初始化定时器，是指hrtimer1_handler为回调函数，hrtimer_start激活回调函数。

hrtimer_init(&pwm1_dev->mytimer,CLOCK_MONOTONIC,HRTIMER_MODE_REL);
pwm1_dev->mytimer.function = hrtimer1_handler;
pwm1_dev->kt = ktime_set(0, pwm1_dev->period-pwm1_dev->duty);
hrtimer_start(&pwm1_dev->mytimer,pwm1_dev->kt,HRTIMER_MODE_REL);

初始化完之后会调用hrtimer1_handler函数，在回调函数会判断io口的电平高低，然后使用ktime_set设置到期时间，如果io为低电平，如果duty不为0，则拉高，ktime_set设置高电平的时间为duty,hrtimer_forward_now函数会等待duty纳秒，然后再执行回调函数hrtimer1_handler，再进行判断，如此循环。使用hrtimer_cancel函数去取消hrtimer.
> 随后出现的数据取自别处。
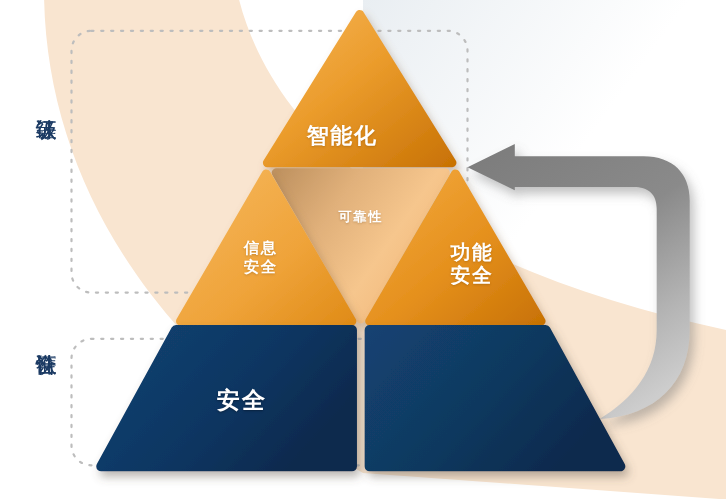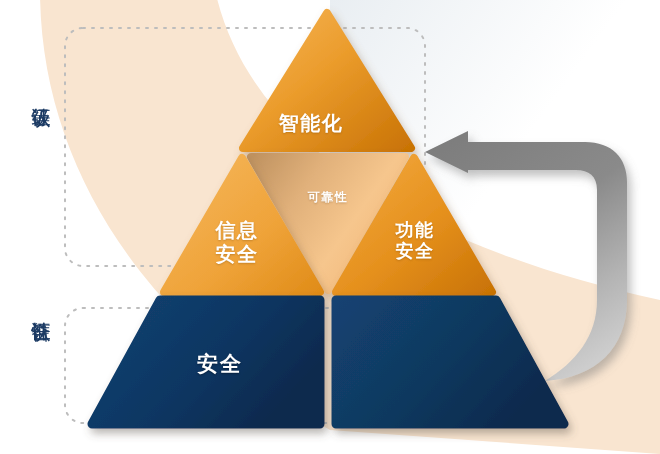"信息" #t-infosec { font-family: none -> Liberation Serif, serif; font-size: 20px -> 14px }
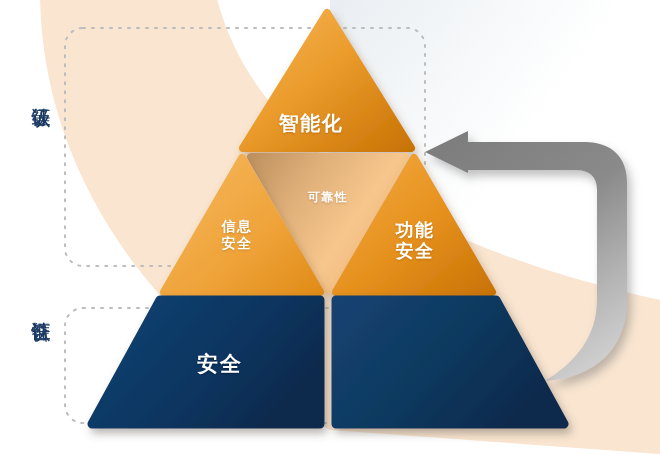"功能" #t-funcsafe { left: 370px -> 384px }
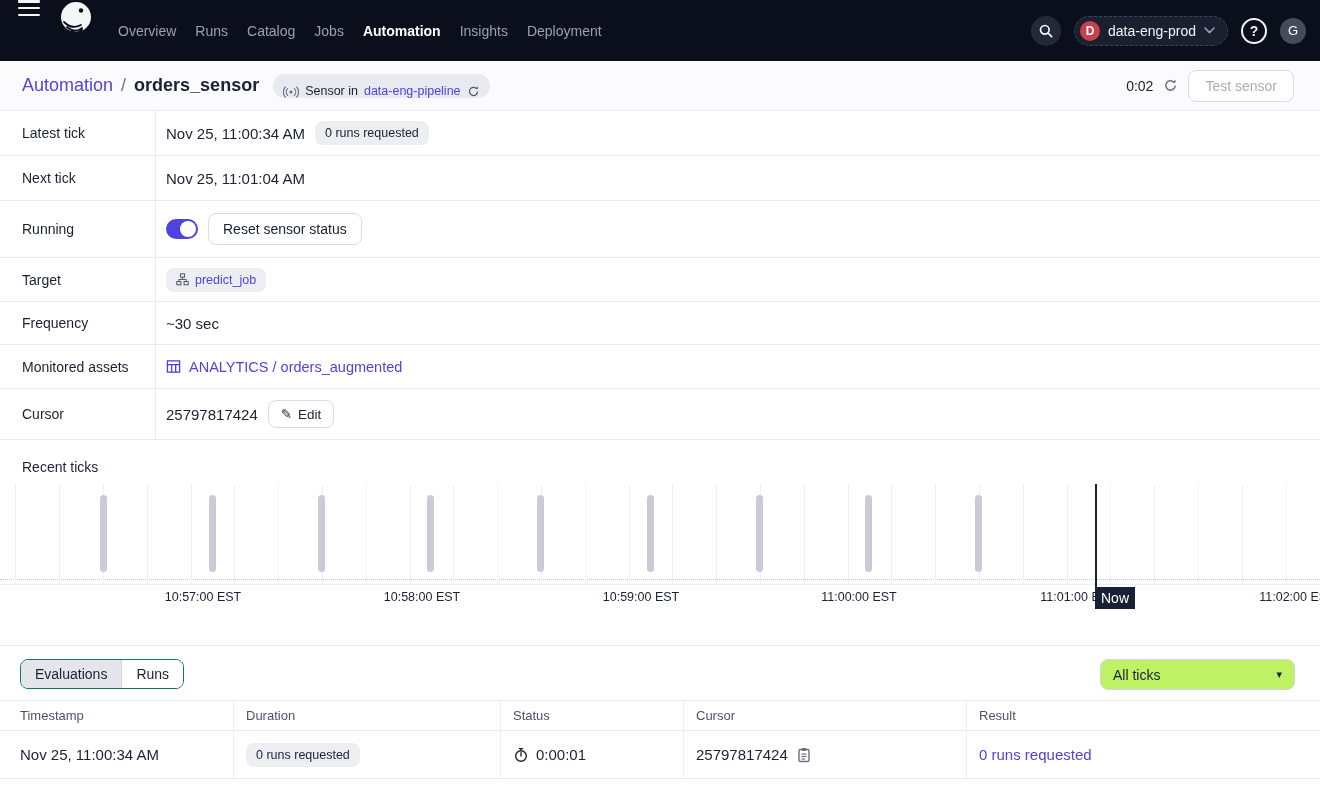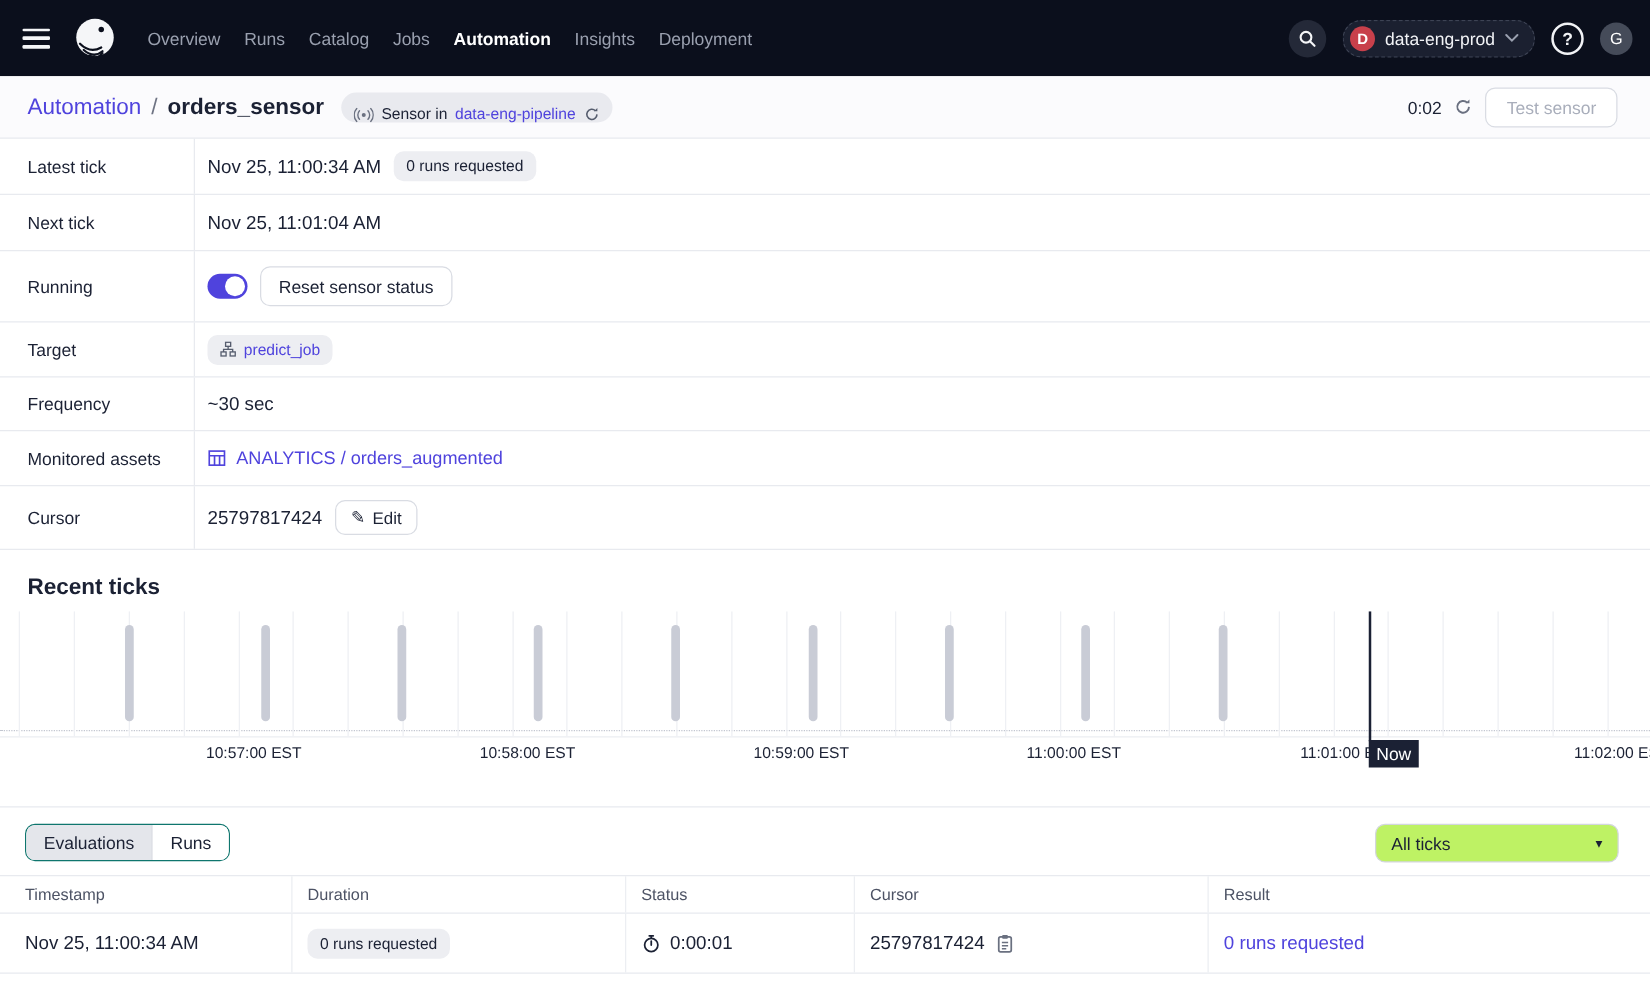"Overview" .topnav { align-items: center -> none }
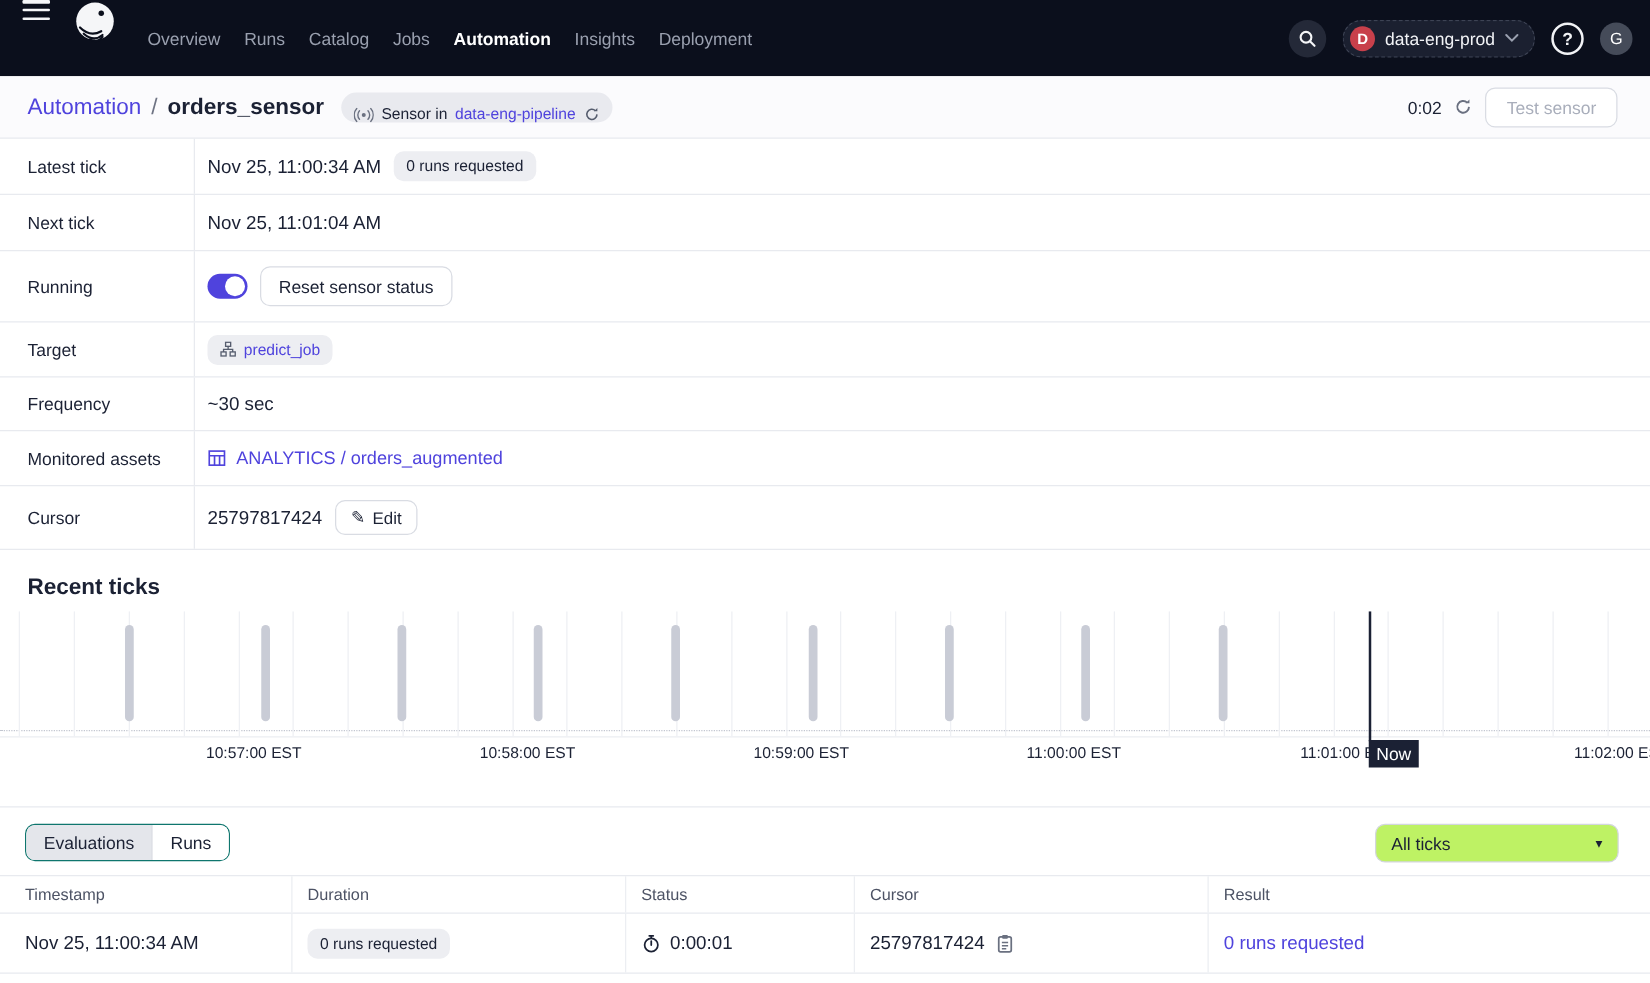"Recent ticks" .ticks-heading { font-size: 18px -> 14px; font-weight: 700 -> 400 }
我们需要四个定时器去模拟pwm,故要写四个回调函数模拟。

注意：根据实际测量，这里gpio_get_value获取到gpio的值，1为低电平，0为高电平。

static enum hrtimer_restart    hrtimer1_handler(struct hrtimer *timer)
{    
    if (gpio_get_value(pwm1_dev->gpio) == 1) {
    // There is no need to pull down when the duty cycle is 100% 
     if (pwm1_dev->duty != 0) {  
      
            gpio_set_value(pwm1_dev->gpio, 0);
        pwm1_dev->kt = ktime_set(0, pwm1_dev->duty);
             
        }
    // timer overflow 
        hrtimer_forward_now(&pwm1_dev->mytimer, pwm1_dev->kt); 
    } else {
    // There is no need to pull up when the duty cycle is 0 
                 if (pwm1_dev->duty != pwm1_dev->period) {
            gpio_set_value(pwm1_dev->gpio, 1);
        pwm1_dev->kt = ktime_set(0, pwm1_dev->period-pwm1_dev->duty);
           
        }
    // timer overflow 
        hrtimer_forward_now(&pwm1_dev->mytimer, pwm1_dev->kt);
    }
  
    return HRTIMER_RESTART;    
}　

（5）设备注册

static struct of_device_id gpio_demo_of_match[] = {
    {.compatible = "gpio-pwms"},
    {},
}
  
MODULE_DEVICE_TABLE(of, gpio_demo_of_match);
  
static struct platform_driver gpio_demo_driver = {
    .probe = gpio_demo_probe,
    .driver = {
    .name = "gpio-pwms",
    .owner = THIS_MODULE,
    .of_match_table = of_match_ptr(gpio_demo_of_match),
    }
};
  
static int __init gpio_demo_init(void)
{   
    return platform_driver_register(&gpio_demo_driver);
}
  
static void __exit gpio_demo_exit(void)
{
    int i;
     struct pwm_chip *gpwm = NULL;
    for(i=0;i<pdata->npwms;i++ )
    {   
        gpwm = &gloabl_pwms_dev[i];
        gpio_set_value(gpwm->gpio, 1);
        gpio_free(gpwm->gpio);
        device_destroy(pwm_class,gpwm->devno);
        cdev_del(gpwm->cdev);
        unregister_chrdev_region(gpwm->devno,1);
        hrtimer_cancel(&gpwm->mytimer);
        kfree(gpwm);
    }
    class_destroy(pwm_class);
     
    return platform_driver_unregister(&gpio_demo_driver);
}
  
late_initcall(gpio_demo_init);
module_exit(gpio_demo_exit);
// add by SouthLj 2019-0924 end
  
MODULE_LICENSE("GPL");
MODULE_AUTHOR("SouthLj");

（6）注册成功

注册完pwm设备和gpio_pwms class就可以看到如下目录：

可以看到设备的主、次设备号：

/dev目录下也可以看到四个设备，应用层就会通过ioctl对pwm设备写数据到驱动。

三、调用控制

　　luci界面中设置风扇的数据后，会将数据更新到/etc/config/cgminer配置文件中，然后重新启动cgminer(即执行/etc/init.d/cgminer脚本)，脚本中会将风扇风速最大最小值、风速默认值、风速自动控制、预启动时间以及预启动时间内风扇的风速，通过传参传给cgminer.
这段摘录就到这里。